Kazmi, who is also an activist with Amnesty International for several years, received the award in Rome last Friday. During the prize ceremony Kazmi has spoken about his trip in Pakistan and the activists he met there: “I think we have a lot to learn from these people: the vast majority told us that they do not want to leave their country because ‘if we leave this country, who will be here to bring change?’ We met people in Pakistan who were much more courageous in coming out than immigrants and second generation immigrants living in Europe – even though in Europe they experience less discrimination and do not risk their life at the hand of intolerant people who consider being gay to be a form of blasphemy.”
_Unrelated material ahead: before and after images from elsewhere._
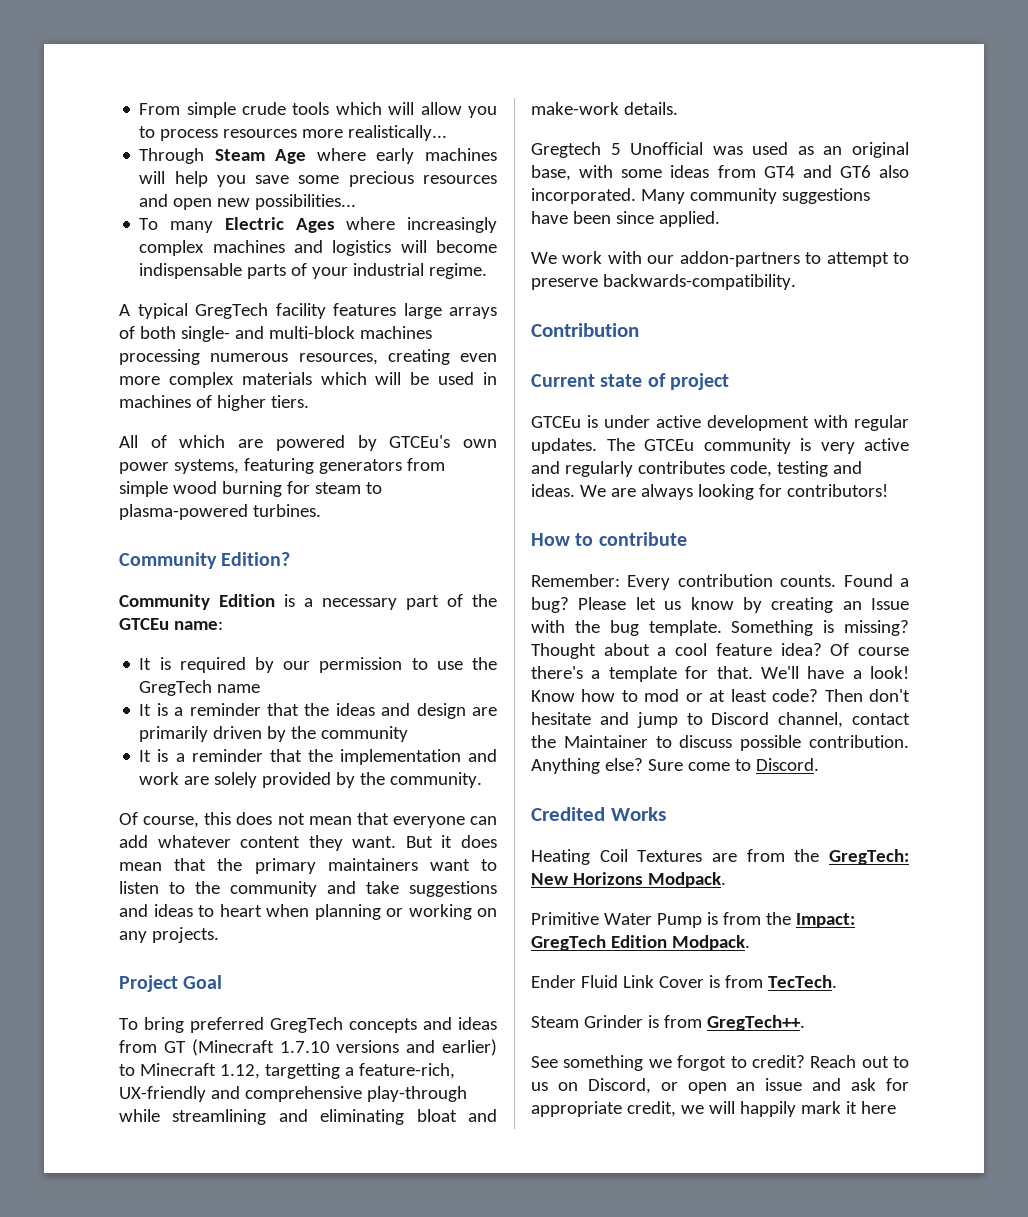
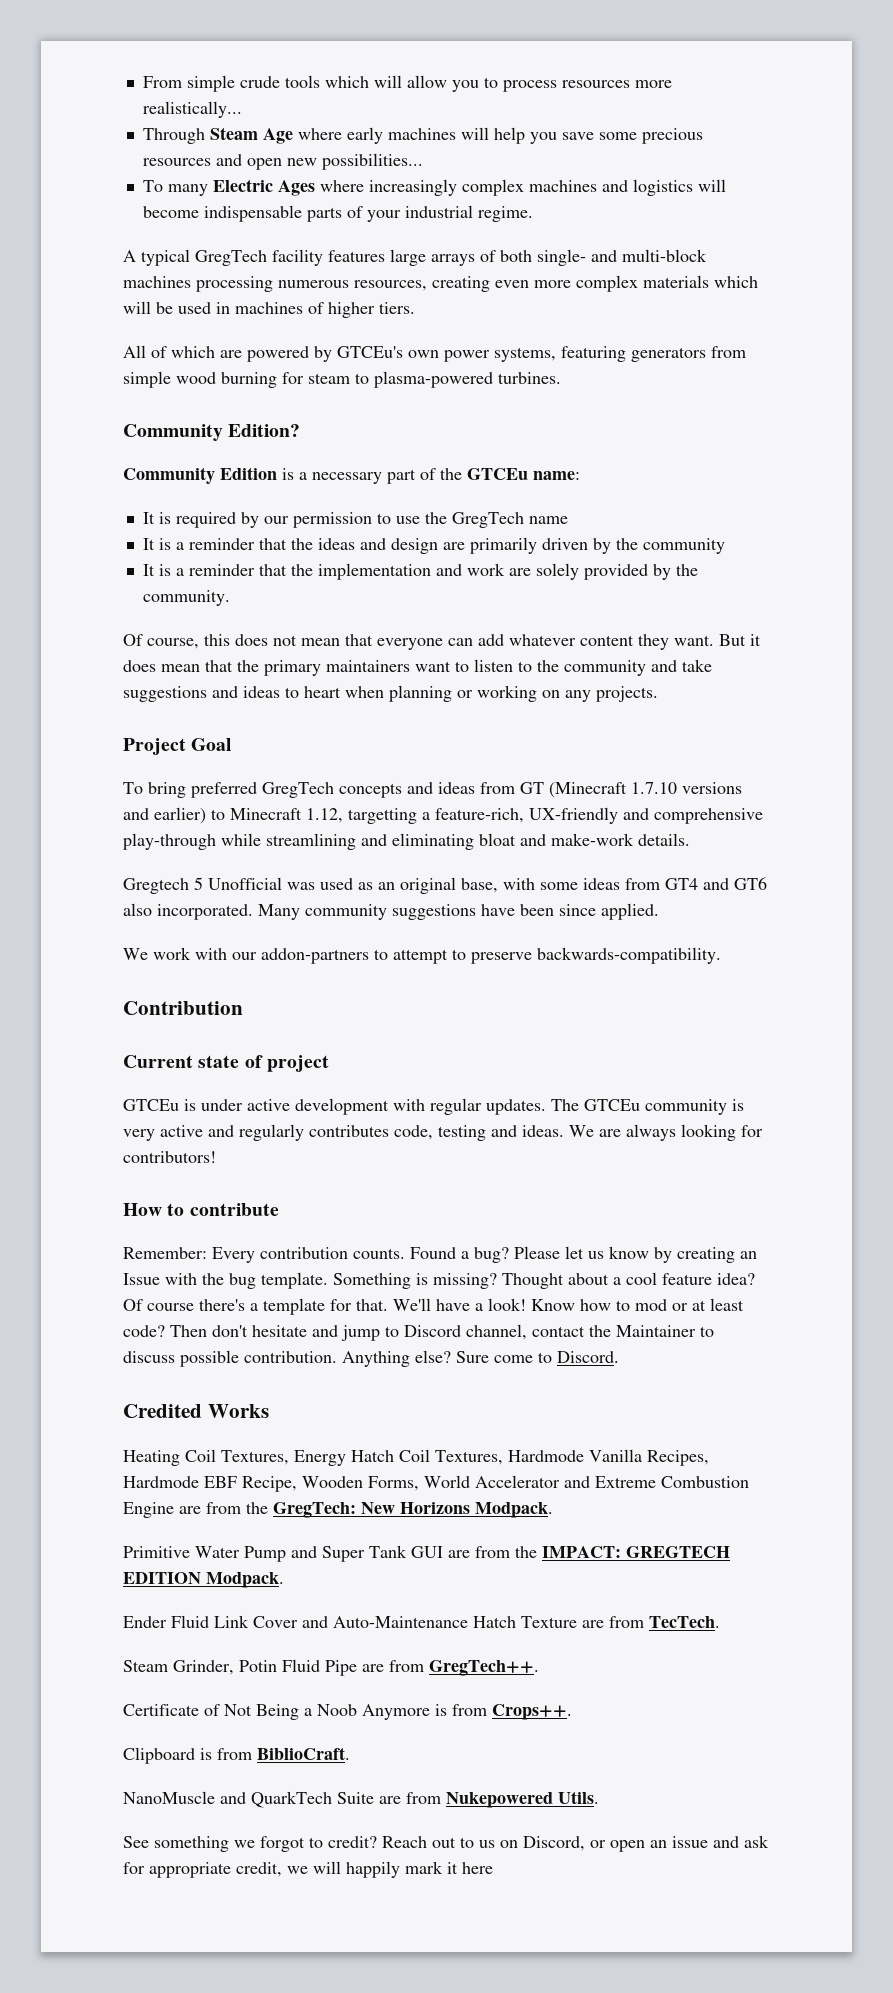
[637,850,703,862] Textures -> [221,1449,709,1466] [123,1475,749,1492] [123,1502,174,1518] Textures, Energy Hatch Coil Textures, Hardmode Vanilla Recipes, Hardmode EBF Recipe, Wooden Forms, World Accelerator and Extreme Combustion Engine
[706,912,855,928] [531,935,667,951] is from the Impact: GregTech Edition -> [291,1545,730,1562] [123,1572,201,1584] and Super Tank GUI are from the IMPACT: GREGTECH EDITION
[708,975,837,988] [531,1015,805,1031] is from TecTech. // Steam Grinder is from GregTech++. -> [302,1616,720,1628] [123,1659,539,1676] [123,1704,572,1720] [123,1747,350,1764] [123,1791,599,1808] and Auto-Maintenance Hatch Texture are from TecTech. // Steam Grinder, Potin Fluid Pipe are from GregTech++. // Certificate of Not Being a Noob Anymore is from Crops++. // Clipboard is from BiblioCraft. // NanoMuscle and QuarkTech Suite are from Nukepowered Utils.

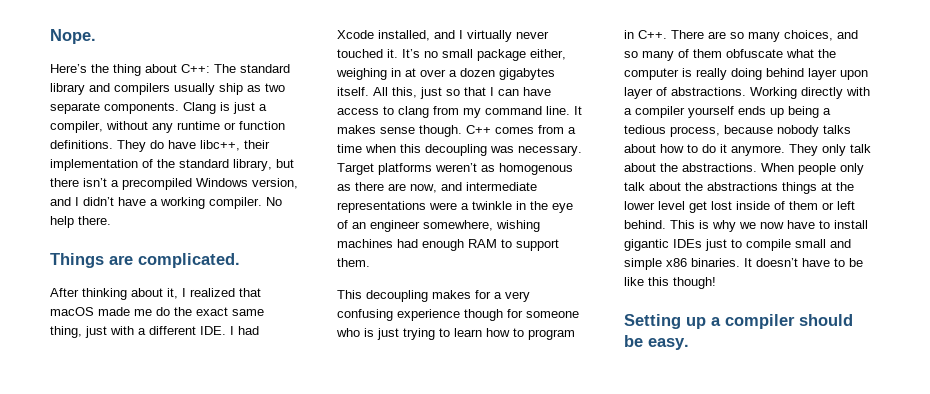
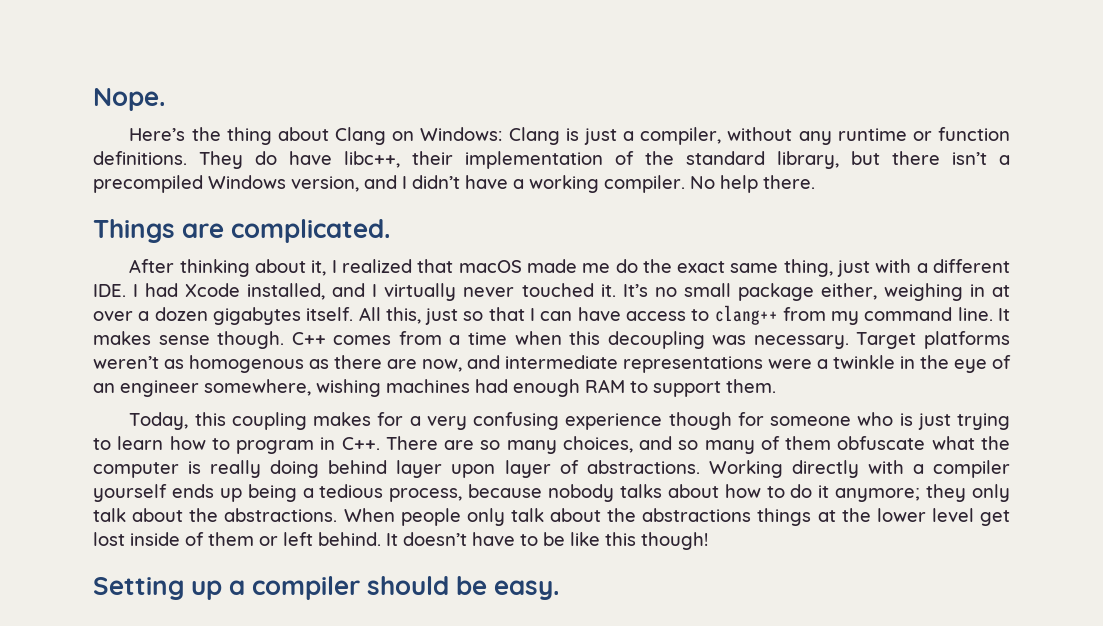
[181,64,290,73] [50,83,285,95] [50,102,179,114] C++: The standard library and compilers usually ship as two separate components. -> [335,127,503,145] Clang on Windows:
[398,106,429,118] clang -> [714,305,778,325] clang++
[337,290,428,302] This decoupling -> [129,412,307,430] Today, this coupling
[731,144,818,156] anymore. They -> [835,484,967,502] anymore; they
[670,220,868,232] [624,239,851,251] [624,258,740,270] This is why we now have to install gigantic IDEs just to compile small and simple x86 binaries. -> (381, 539) none

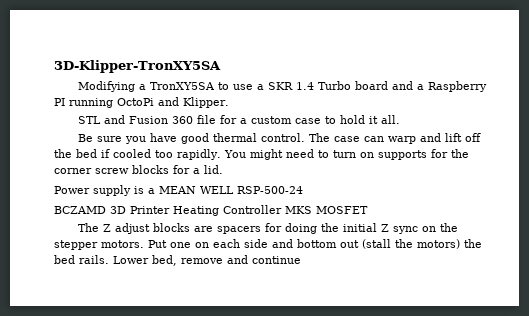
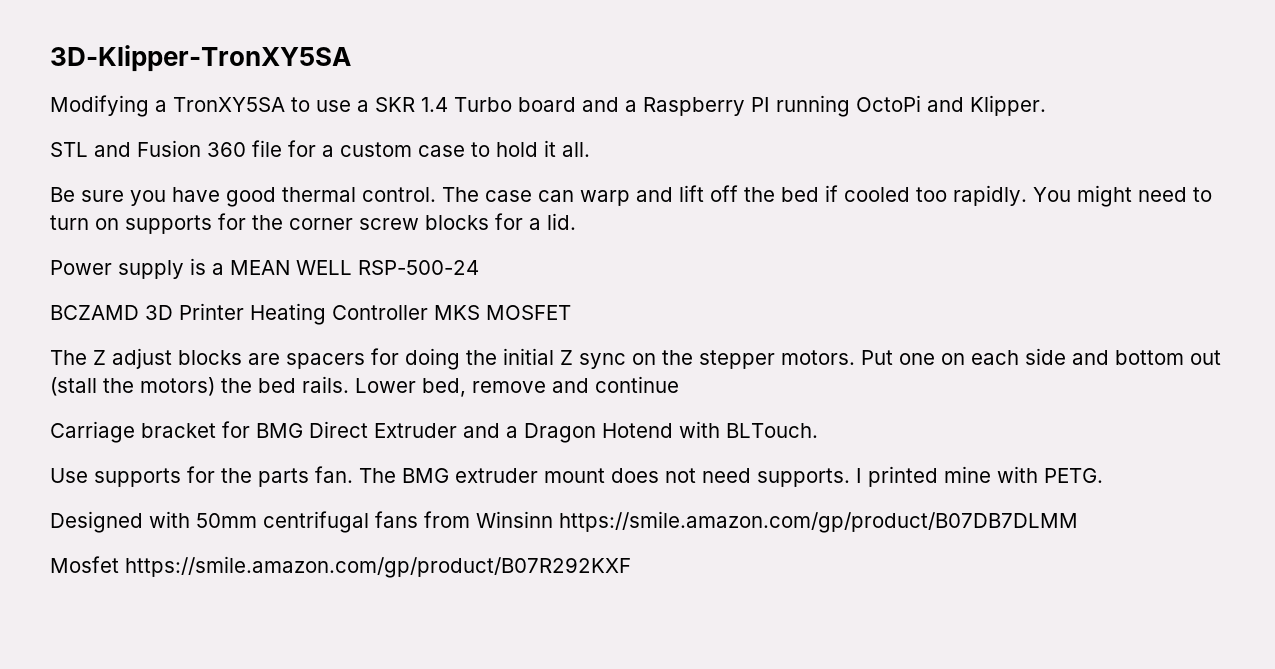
(301, 260) none -> [50,421,818,443] [50,466,1103,487] [50,511,1078,533] [50,556,631,578] // Carriage bracket for BMG Direct Extruder and a Dragon Hotend with BLTouch. // Use supports for the parts fan. The BMG extruder mount does not need supports. I printed mine with PETG. // Designed with 50mm centrifugal fans from Winsinn https://smile.amazon.com/gp/product/B07DB7DLMM // Mosfet https://smile.amazon.com/gp/product/B07R292KXF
“We are very pleased with the award given to Wajahat,” said Il Grande Colibrì president Pier Cesare Notaro. “The ‘Allah Loves Equality’ campaign has been a great success from many standpoints. Many people have expressed interest, we have raised awareness in order to fight prejudice, and we’ve been able to support the making of a very important documentary film. None of this would have been possible without Wajahat’s courage and commitment, as well as that of other activists in our association. This award is an important milestone on the road to promote acceptance of LGBTQIA Muslims that started over 6 years ago in a climate of generalized skepticism and often open hostility.”